Hacía calor y el sol aún estaba alto. Los dos romanos tomaron un baño y se reunieron con su anfitrión en la columnata con vistas a la ciudad, rodeada por unas impresionantes murallas y no menos imponentes montañas al fondo. Una panorámica de la que, en cualquier caso, gozaban casi todas las casas de la ciudad.
—Si os parece, Quinto Servilio —dijo Fabricio cuando aparecieron sus invitados—, podemos ir esta noche al teatro. Representan las
Bacchides
de Plauto.
—Delicioso —dijo Quinto Servilio, sentándose en una mullida silla a la sombra—. Desde que salí de Roma no he ido al teatro —añadió con un voluptuoso suspiro—. He visto que hay flores por todas partes, y sin embargo nadie en las calles. ¿Es debido a la fiesta de ese pájaro?

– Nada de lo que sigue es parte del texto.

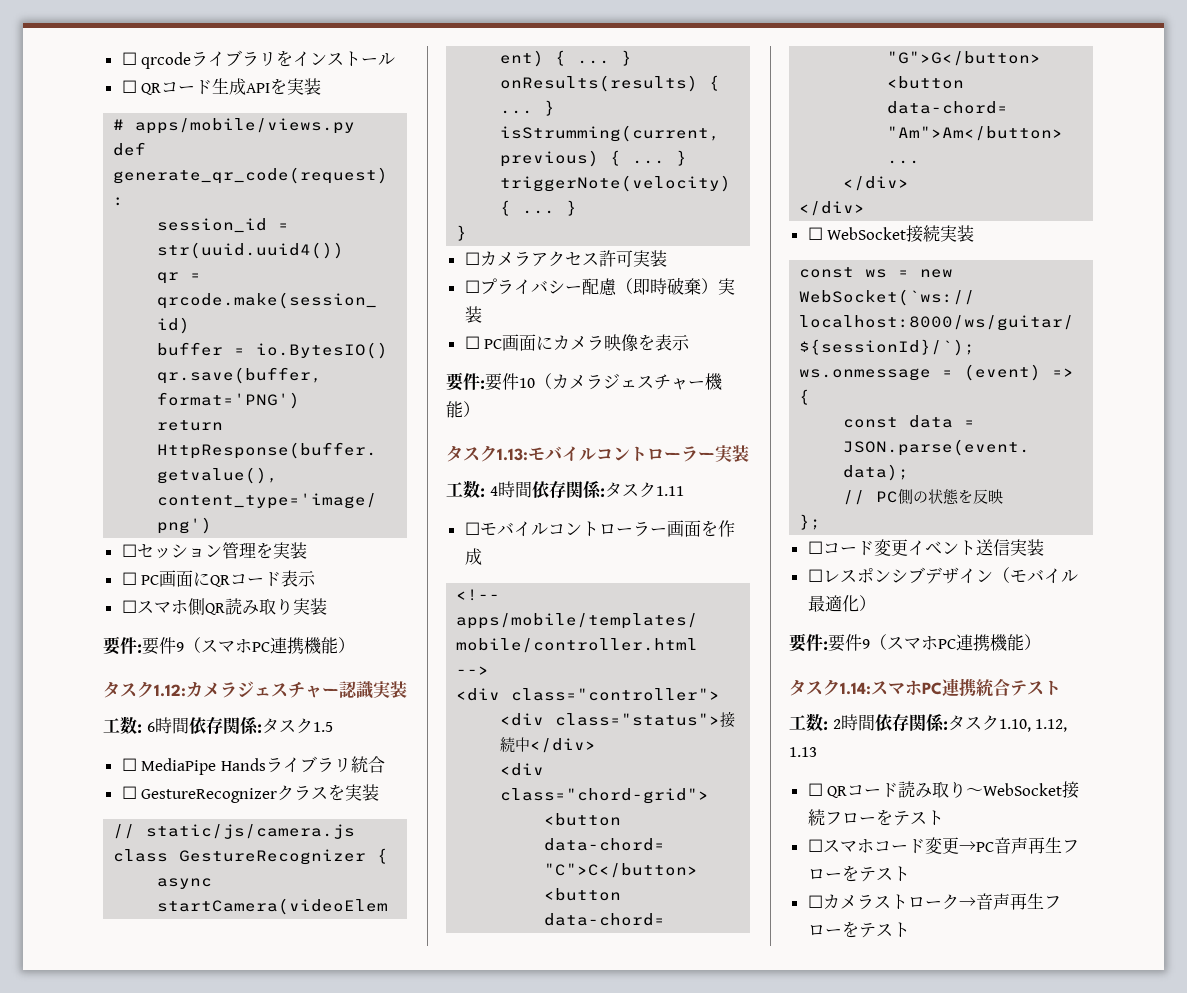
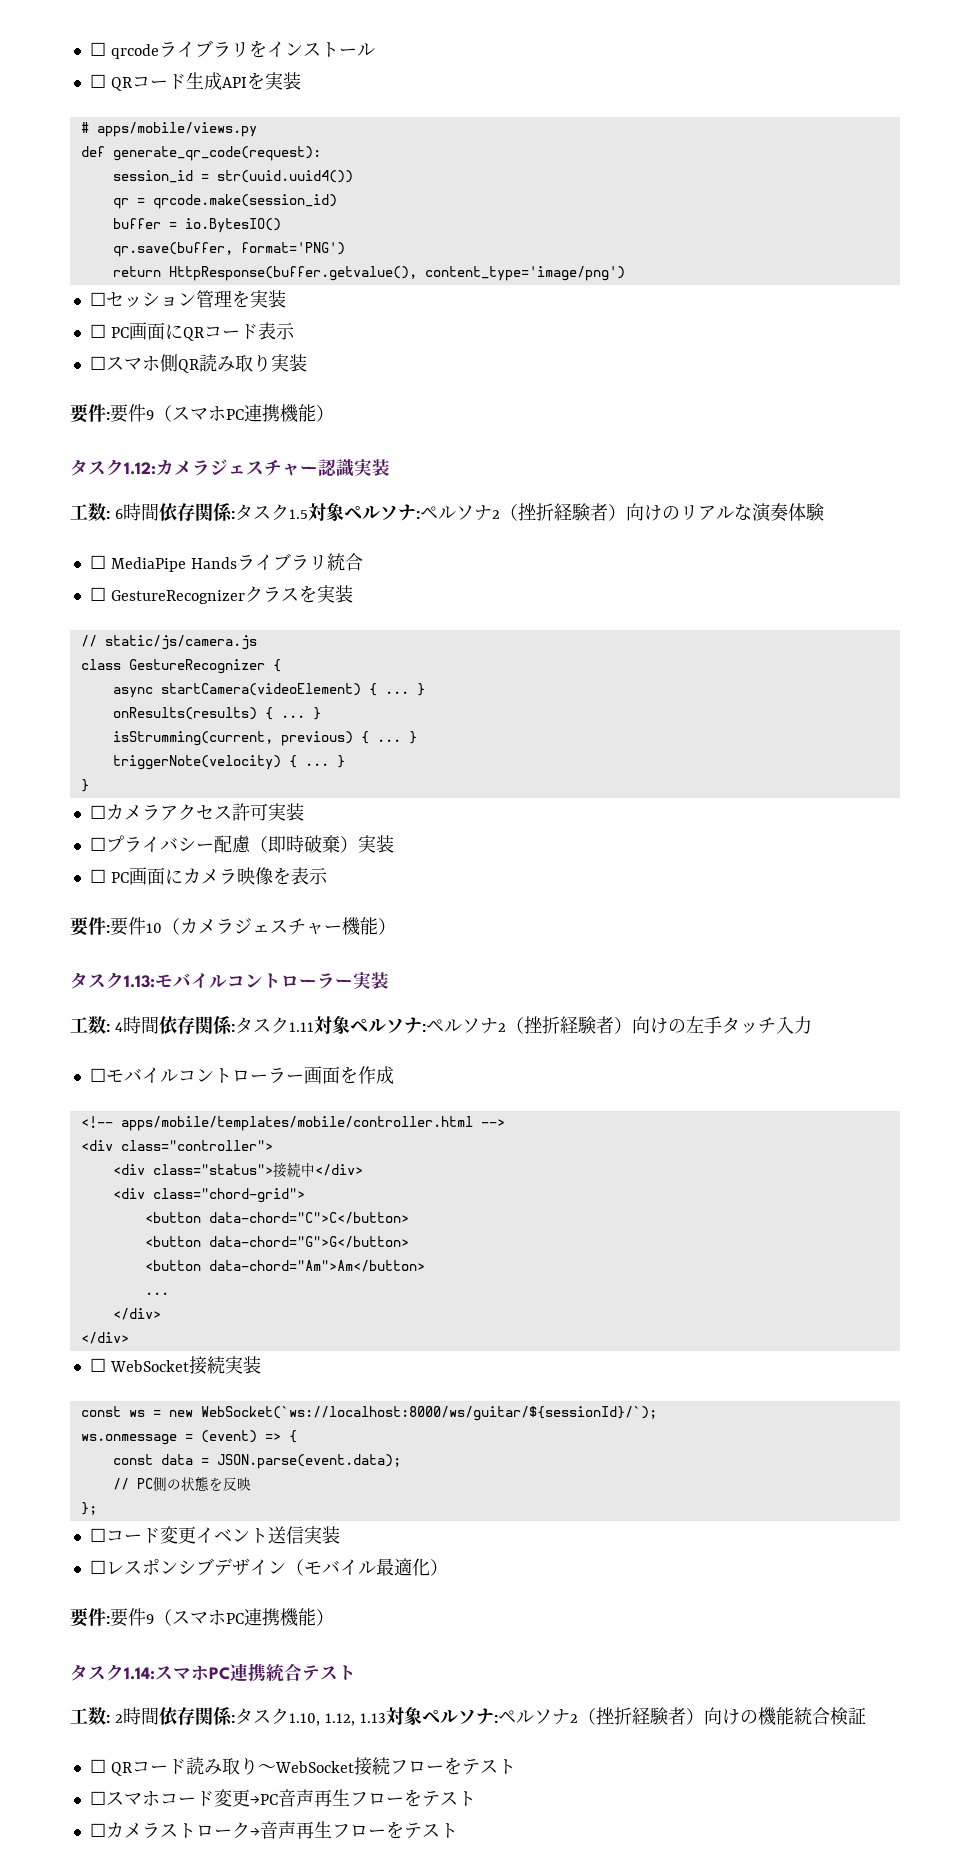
- 工数: 6時間依存関係:タスク1.5
+ 工数: 6時間依存関係:タスク1.5対象ペルソナ:ペルソナ2（挫折経験者）向けのリアルな演奏体験
- 工数: 4時間依存関係:タスク1.11
+ 工数: 4時間依存関係:タスク1.11対象ペルソナ:ペルソナ2（挫折経験者）向けの左手タッチ入力
- 工数: 2時間依存関係:タスク1.10, 1.12, 1.13
+ 工数: 2時間依存関係:タスク1.10, 1.12, 1.13対象ペルソナ:ペルソナ2（挫折経験者）向けの機能統合検証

—No —contestó Fabricio con el entrecejo fruncido—. Por lo visto tiene algo que ver con la nueva política que han adoptado los itálicos. Esta mañana a primera hora enviaron a Sulmo cincuenta niños de Asculum, todos itálicos, y esperan la llegada de otros cincuenta de Sulmo en contrapartida.
—¡Es asombroso! Sería como para pensar que están intercambiando rehenes —dijo Quinto Servilio, despreocupado—. ¿Es que los picentinos piensan entrar en guerra contra los marrucini? Es lo que parece, ¿no?

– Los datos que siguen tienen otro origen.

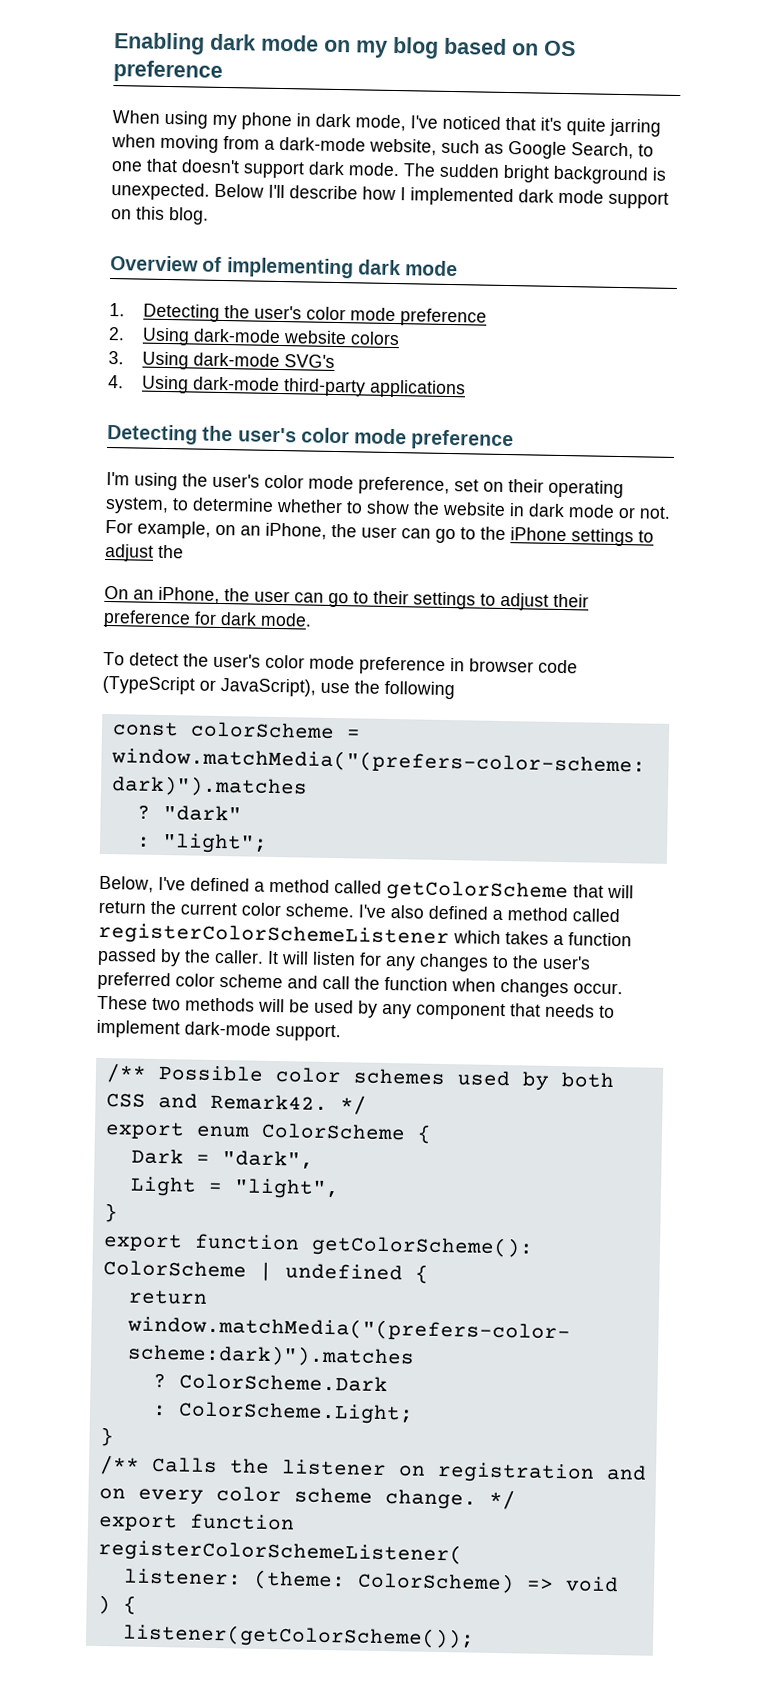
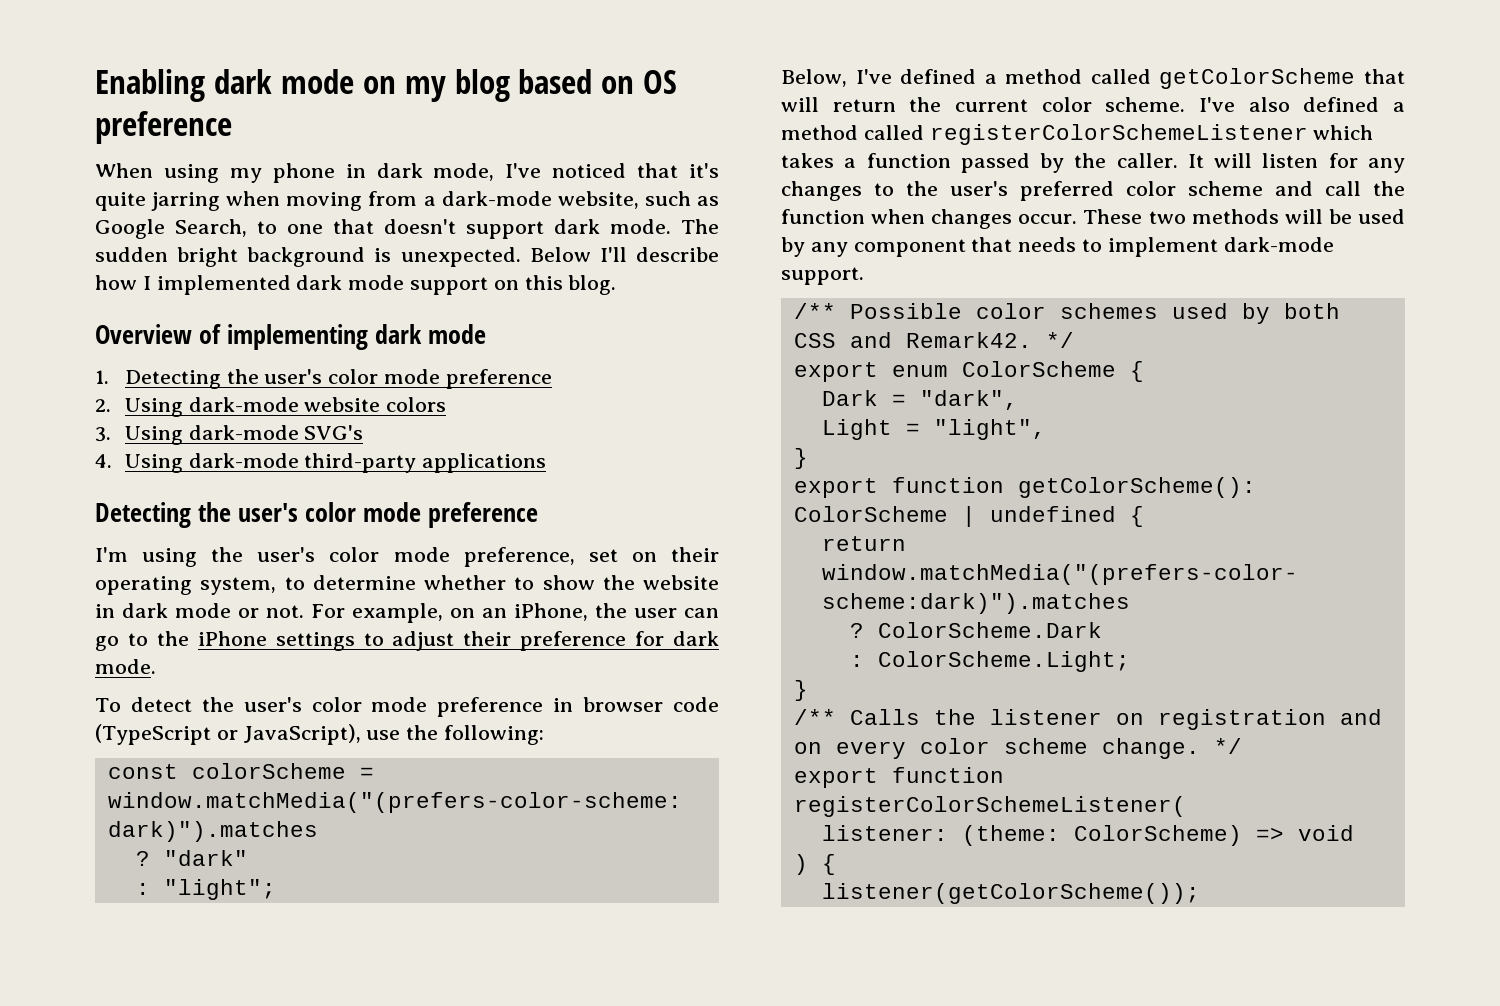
- For example, on an iPhone, the user can go to the iPhone settings to adjust the
- On an iPhone, the user can go to their settings to adjust their preference for dark mode.
+ For example, on an iPhone, the user can go to the iPhone settings to adjust their preference for dark mode.
- To detect the user's color mode preference in browser code (TypeScript or JavaScript), use the following
+ To detect the user's color mode preference in browser code (TypeScript or JavaScript), use the following:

—A mí no me han llegado rumores de guerra —Contestó Fabricio.
—Bueno, si han enviado cincuenta niños de Asculum a una ciudad de los marrucini y esperan que ellos les envíen cincuenta, es indicio de que las relaciones, cuando menos, son tirantes —comentó Quinto Servilio con una risita—. ¡Ah, sería estupendo que comenzasen a luchar entre sí! Así dejarán de pensar en lo de obtener la ciudadanía, ¿no es cierto? —añadió dando un sorbo de vino y alzando la vista, sorprendido—. ¡Mi apreciado Publio Fabricio! ¿Vino fresco?
—Un buen lujo, ¿no os parece? —replicó Fabricio, complacido de haber sorprendido a un pretor romano de nombre tan antiguo, célebre y patricio como Servilio—. Cada dos días envío una expedición a las montañas para que me traigan nieve para mantenerlo fresco en verano y en otoño.

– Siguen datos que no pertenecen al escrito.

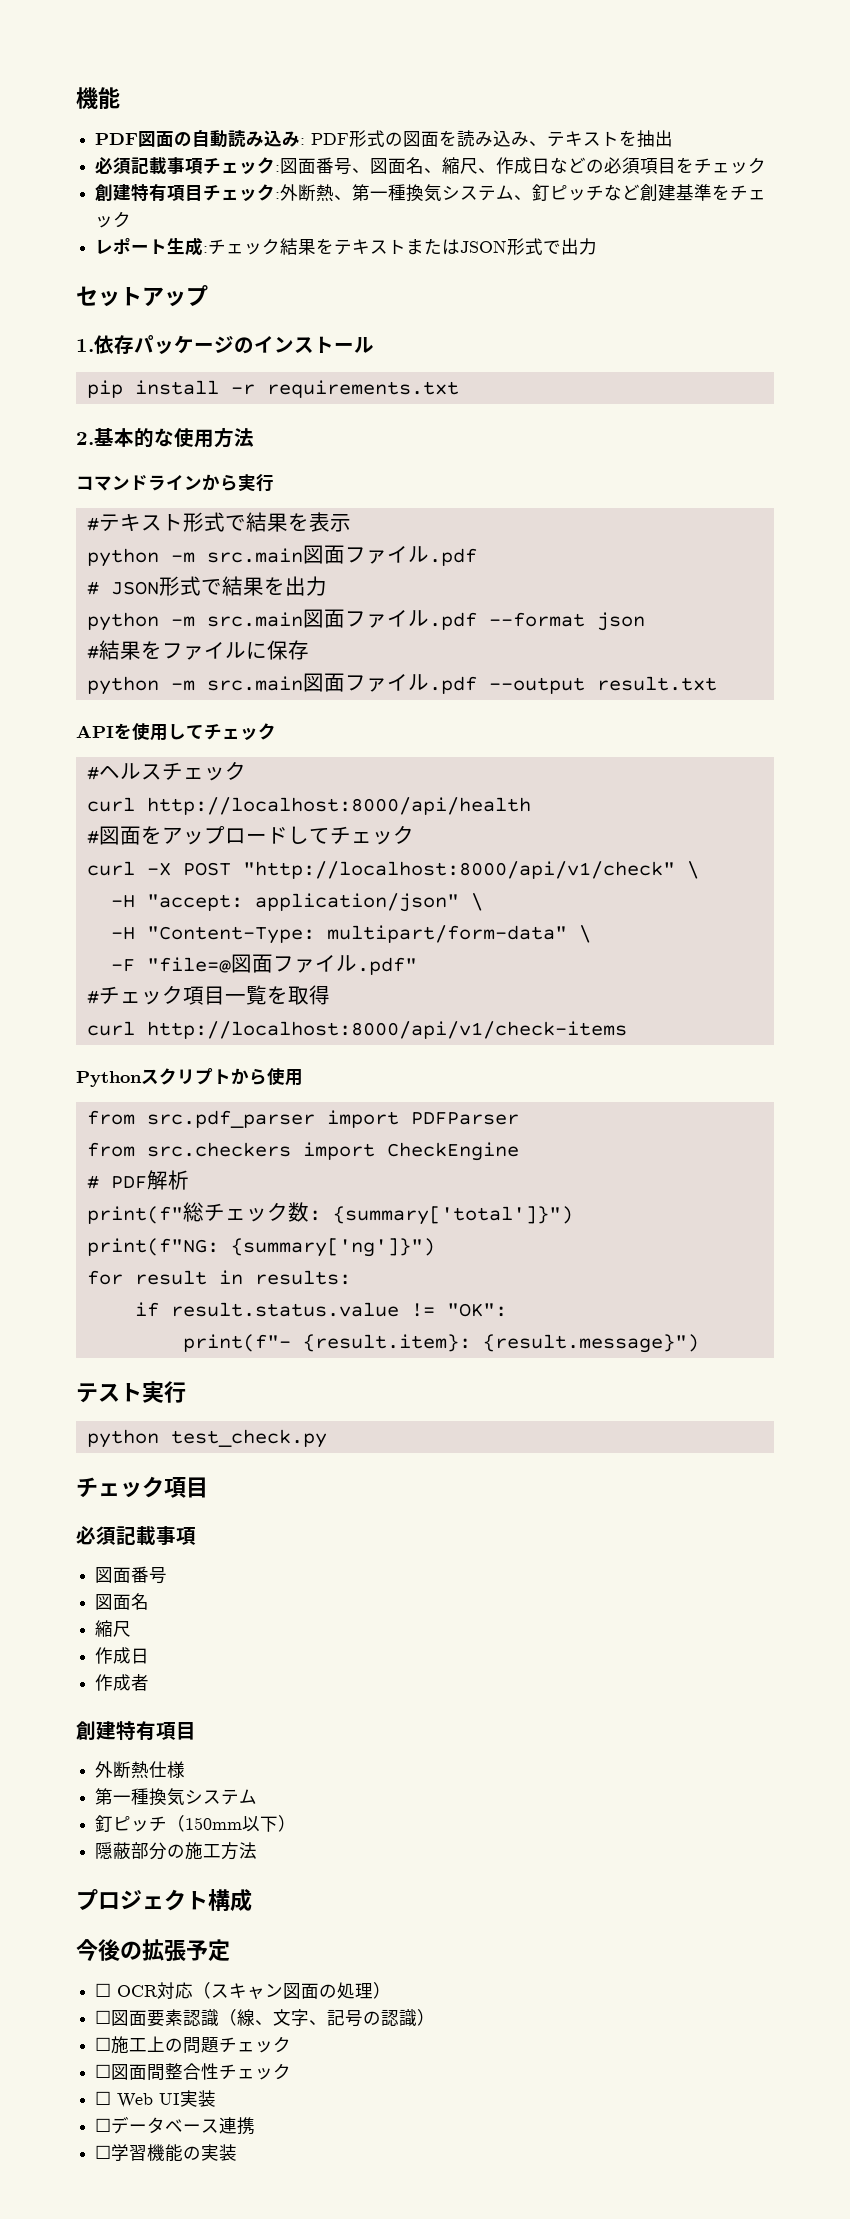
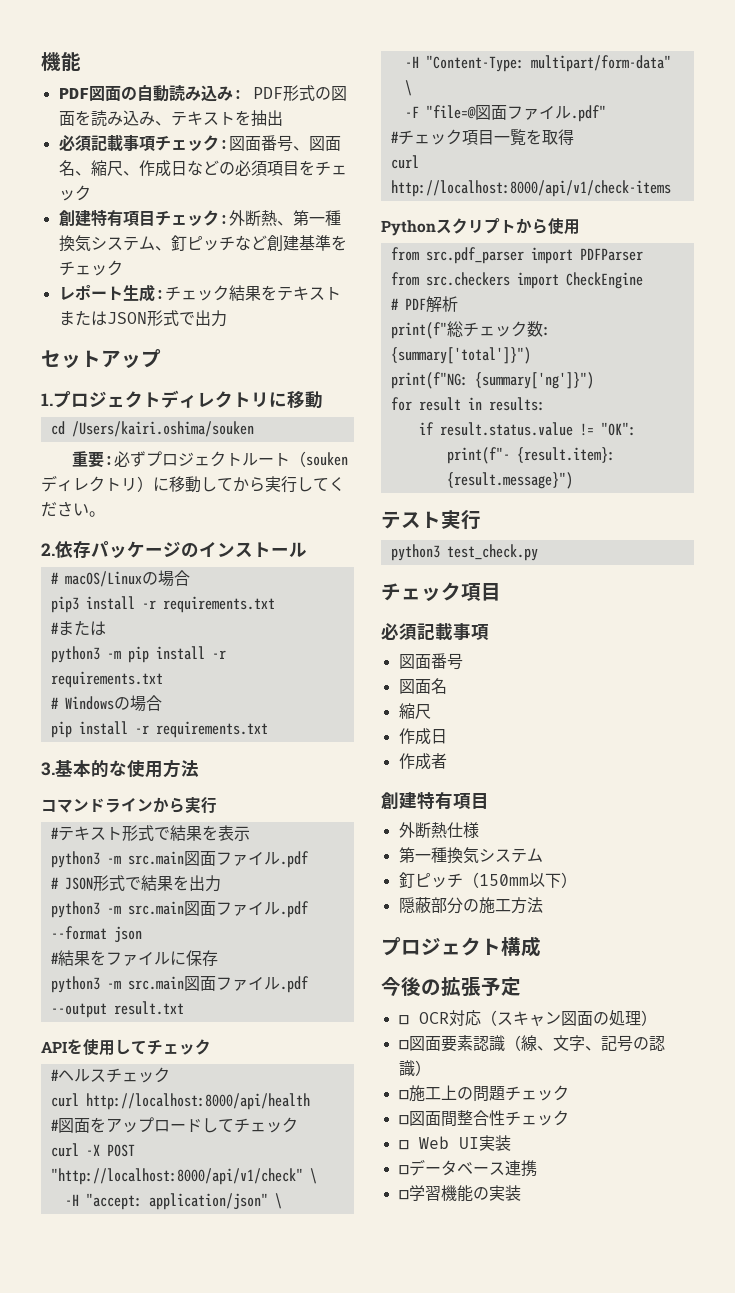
- 1.依存パッケージのインストール
+ 1.プロジェクトディレクトリに移動
+ cd /Users/kairi.oshima/souken
+ 重要:必ずプロジェクトルート（soukenディレクトリ）に移動してから実行してください。
+ 2.依存パッケージのインストール
+ # macOS/Linuxの場合
+ pip3 install -r requirements.txt
+ #または
+ python3 -m pip install -r requirements.txt
+ # Windowsの場合
  pip install -r requirements.txt
- 2.基本的な使用方法
+ 3.基本的な使用方法
  #テキスト形式で結果を表示
- python -m src.main図面ファイル.pdf
+ python3 -m src.main図面ファイル.pdf
- python -m src.main図面ファイル.pdf --format json
+ python3 -m src.main図面ファイル.pdf --format json
- python -m src.main図面ファイル.pdf --output result.txt
+ python3 -m src.main図面ファイル.pdf --output result.txt
- python test_check.py
+ python3 test_check.py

—Una delicia —dijo Quinto Servilio recostándose en la silla—. ¿En qué ramo trabajas? —inquirió de pronto.
—Tengo un contrato de exclusividad con los huertos de esta zona —contestó Publio Fabricio—. Les compro manzanas, peras y membrillos y los mejores los envío en seguida a Roma para la venta en los mercados. Con el resto hago mermelada en una factoría y luego la envío a Roma. Tengo también un contrato para los garbanzos.
—Ah, está muy bien.
—Sí, me va bastante bien —añadió Fabricio en tono ufano—. Os advierto, no obstante, que es característico de estos itálicos que cuando ven a uno con ciudadanía romana que vive mejor que ellos, comienzan a rezongar sobre monopolios, prácticas comerciales desleales y otros comentarios propios de holgazanes. Lo cierto es que no les gusta trabajar y los pocos a los que les gusta, carecen de visión comercial. Si por ellos fuese, la fruta y las hortalizas se pudrirían en el suelo. ¡Yo no vine a este agujero frío y desapacible a robarles el negocio, es un negocio que he creado yo! Cuando empecé, estaban tan agradecidos que era poco todo el trabajo que les daba, mientras que ahora parece como si fuese
persona non grata
en Asculum. Y a mis amigos romanos les sucede igual, Quinto Servilio.
—Lo vengo oyendo durante todo el viaje, de Saturnia a Ariminum —comentó el pretor encargado de indagar lo de «la cuestión itálica».
Cuando el sol había recorrido aproximadamente un tercio de su curso hacia el Oeste y ya comenzaba a notarse la brisa de las montañas, Publio Fabricio y sus distinguidos huéspedes se encaminaron al teatro, una estructura provisional de madera levantada al amparo de las murallas para que el público estuviera a la sombra mientras el sol aún alumbraba la
scaena
en que se representaba la obra. Habría en total unos quinientos picentinos en las gradas semicirculares, con excepción de las dos primeras filas, reservadas a los romanos.